Closeup image of four mosquito larvae in water, in which mats of pollen grains are floating at the top. Three of the larvae are hanging upside down at the surface, while the fourth swims below them. The larvae are translucent with light brown coloration and darker brown heads. The pollen is light yellowish white in color.

Larvae of the common malaria mosquito (Anopheles quadrimaculatus), shown here among pollen in their aquatic habitat, showed low survival rates in a lab study when provided a diet of corn pollen or pine pollen. However, the southern house mosquito (Culex quinquefasciatus) fared well on the pollen diet. The findings suggest corn pollen could help the latter species—key vector of West Nile virus in the U.S.—thrive in habitats near agricultural areas. (Photo by Don Yee, Ph.D., BCE)

By Paige Embry

Paige Embry

Paige Embry

Food makes the mosquito. Young (larval) mosquitoes need both enough food and the right amounts of carbohydrates, proteins, amino acids, and fats to grow into adults, and some food provides what they need better than others. Although most of the 3,500 or so species of mosquitoes aren’t a problem for humans, figuring out what foods help the problematic ones reach adulthood is an important scientific pursuit.

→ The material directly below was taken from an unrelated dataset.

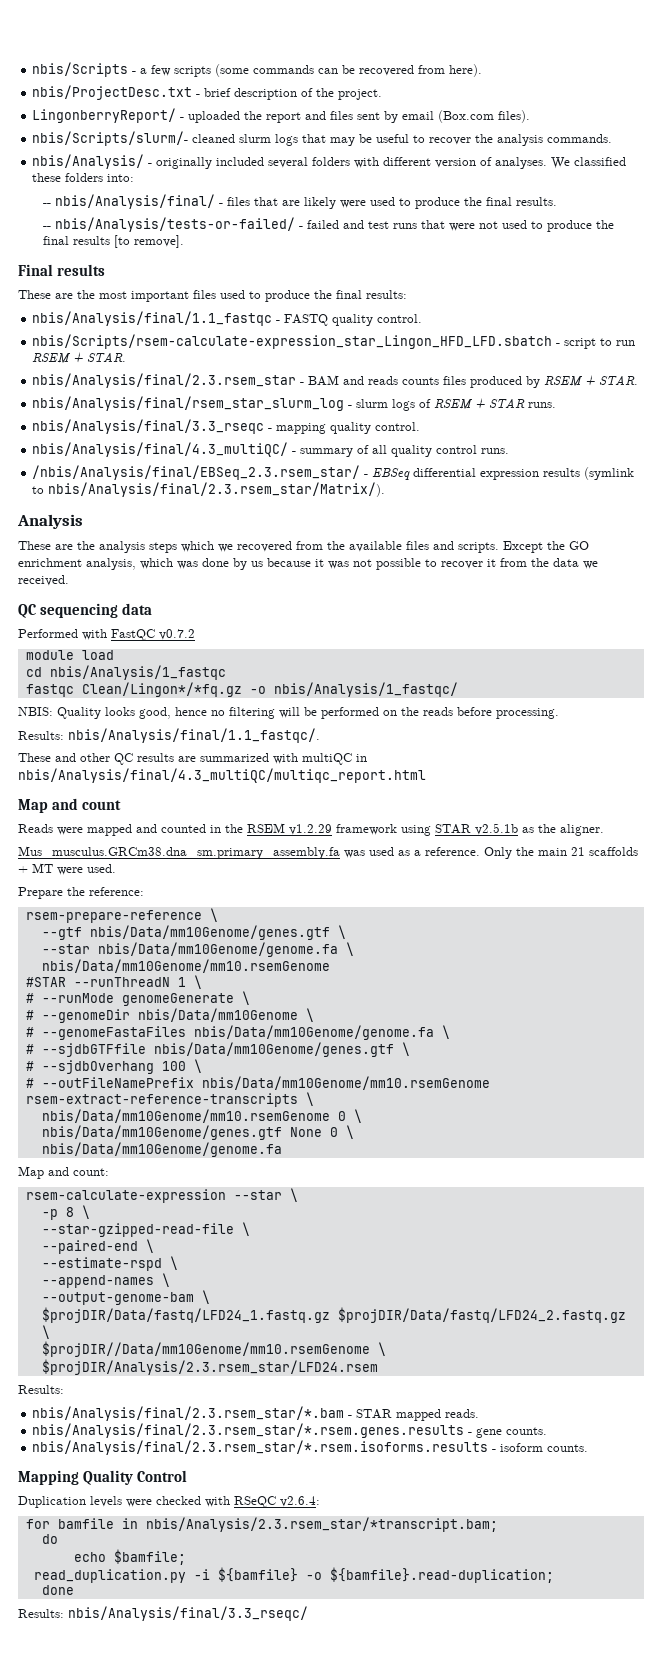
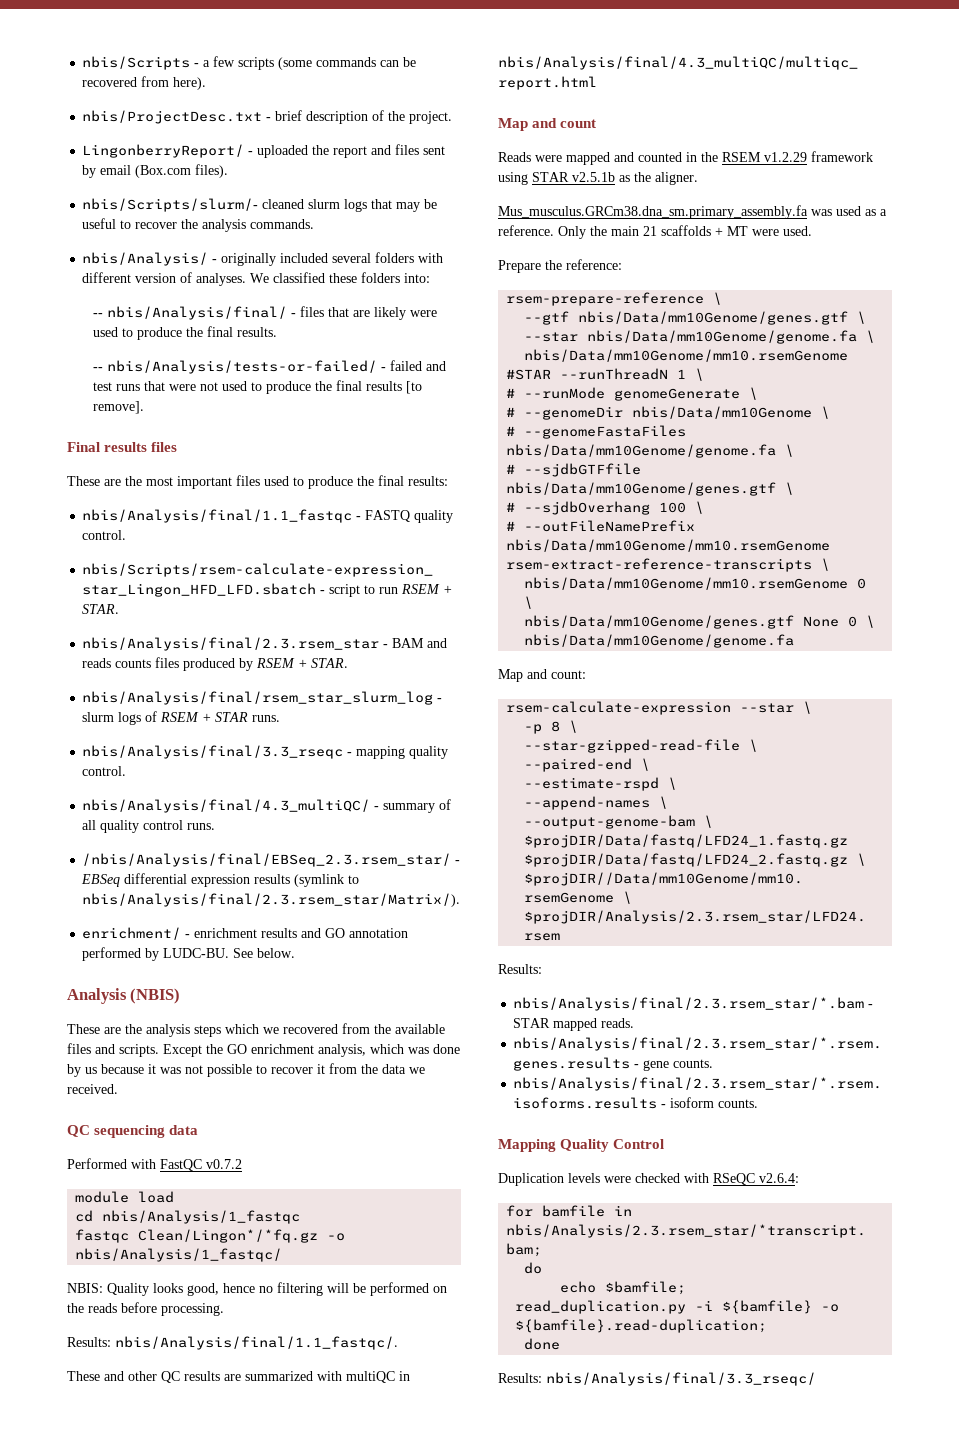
(106, 270) none -> [151,442,178,452] files
(386, 489) none -> [82,927,409,940] [82,947,296,961] // enrichment/ - enrichment results and GO annotation performed by LUDC-BU. See below.
(83, 521) none -> [130,988,181,1004] (NBIS)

A study published last week in the Journal of Medical Entomology looks at both corn and pine pollen to see if they might be a hidden source of sustenance for two important mosquitoes in the United States: the southern house mosquito (Culex quinquefasciatus), the vector for West Nile virus and a variety of other human pathogens, and the common malaria mosquito (Anopheles quadrimaculatus), the primary vector for malaria in the U.S. before it was eradicated.

Don Yee, Ph.D., BCE

Don Yee, Ph.D., BCE

Taka Nah Jelah portrait

Taka Nah Jelah

Larval mosquitoes live in water but breathe air. Some must live at the surface and find their food there, while others can dive down and use more of the water column as a potential pantry. None of the larvae can chew, so they need food small enough to take in whole. Donald Yee, Ph.D., BCE, a professor at the University of Southern Mississippi (USM) and co-author of the study, says, “If you look at a close-up of a mosquito larva, most of them have big mustaches around their face, around their mouth. They’ll whorl those in kind of a cyclical motion to create vortices in the water that draws material to them.” And then they suck it up. Where they can feed in the water column impacts what food they can bring in with their vortex-inducing “mustaches.”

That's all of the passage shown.